When I was a kid, I had a stamp collection. When I went to college and became a genius, I forgot all about it. That’s how you wind up losing your stamp collection. In fact, that’s how you wind up losing a lot of things: you’re lucky if you don’t lose your soul.
Now I’m not talking about Green Stamps, which my generation’s parents used to collect and turn them in for all sorts of things, from wobbly bowling balls to a jack that might hold up your car long enough for you to change a tire. Nor am I talking about the most popular stamps collected these days–food stamps.
I mean postage stamps–and the older and the more exotic, the better.

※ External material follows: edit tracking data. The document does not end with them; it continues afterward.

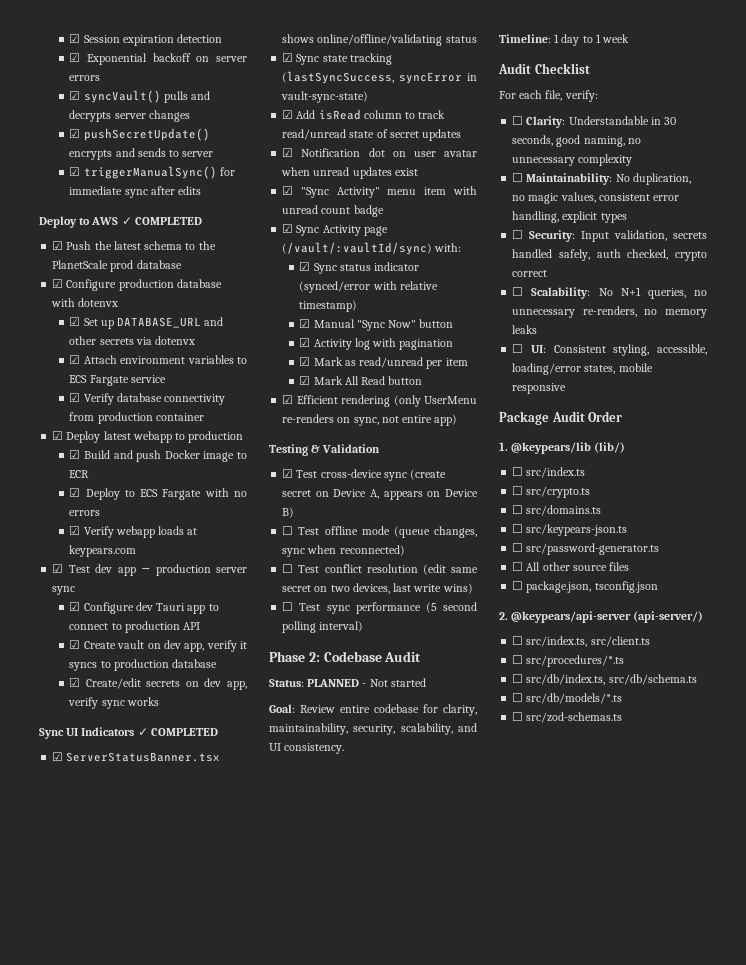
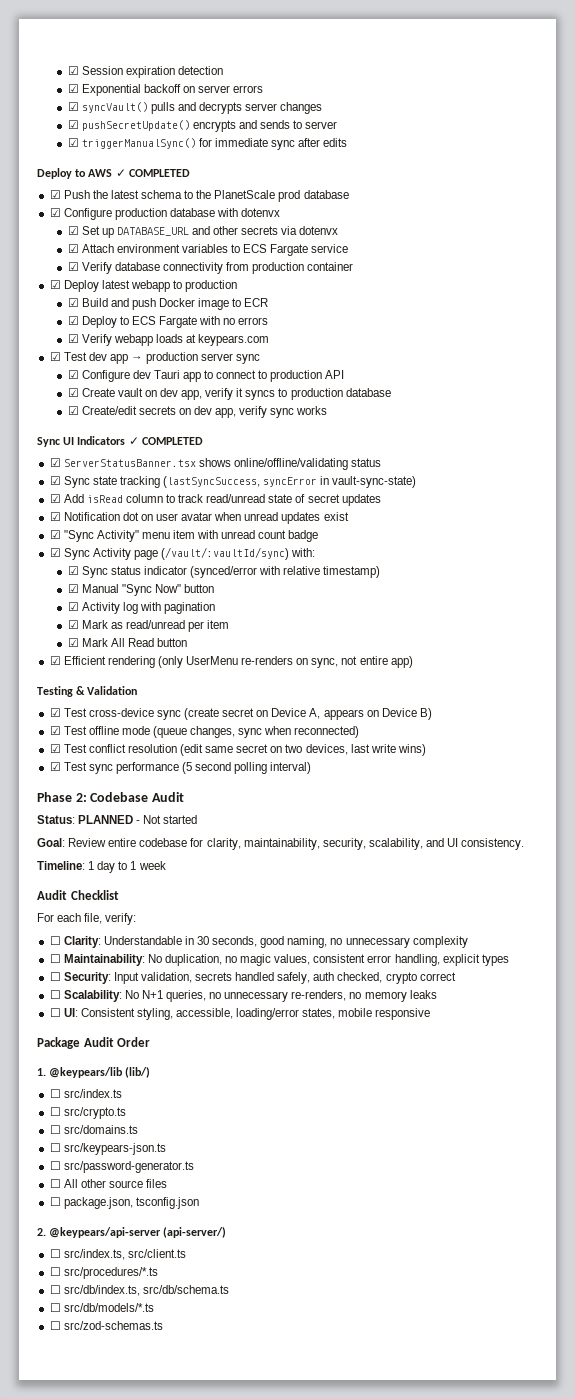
- ☐ Test offline mode (queue changes, sync when reconnected)
+ ☑ Test offline mode (queue changes, sync when reconnected)
- ☐ Test conflict resolution (edit same secret on two devices, last write wins)
+ ☑ Test conflict resolution (edit same secret on two devices, last write wins)
- ☐ Test sync performance (5 second polling interval)
+ ☑ Test sync performance (5 second polling interval)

My Aunt Gertie–who died some years ago at the age of 90, in the same room in which she was born–had a stamp collection that she started as a girl and continued into the 1970s. Oddly enough, although I often used to spend happy hours “helping” my grandpa, her father, with his really impressive stamp collection, nobody ever mentioned to me that Gertie had one, too. Not until a few days ago.
So yesterday I whiled away an afternoon exploring that collection. You know, stamps used to be quite fancy–real works of art, engraved and reproduced on tiny bits of paper. Stamps can tell a story. They preserve history. Aunt Gertie was especially proud of her complete set of 1911 stamps from Persia, marking the start of a new dynasty there. Portraits look out at you from the pages of the stamp album. Some of them I recognized–Eva Peron, Sun Yat-Sen, Franco, Trujillo, Queen Elizabeth II as a little girl. And about others I hadn’t a clue, although once upon a time they were all men and women who were famous.

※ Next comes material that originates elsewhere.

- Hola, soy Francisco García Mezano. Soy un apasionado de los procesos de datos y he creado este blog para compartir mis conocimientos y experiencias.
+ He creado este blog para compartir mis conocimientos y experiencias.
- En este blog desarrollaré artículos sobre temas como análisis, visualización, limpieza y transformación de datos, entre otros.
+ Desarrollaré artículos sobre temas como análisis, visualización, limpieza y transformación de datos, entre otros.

Next thing I knew, it was almost time for supper: and my spirit was relaxed. Not that the 19th and 20th centuries were restful times, far from it. But there’s something about visiting them via a stamp album that makes them restful now–a reminder of grim days long since gone, and troubles overpast: the world and its history in God’s hands, not ours.
We would’ve dropped it long ago, and broken it.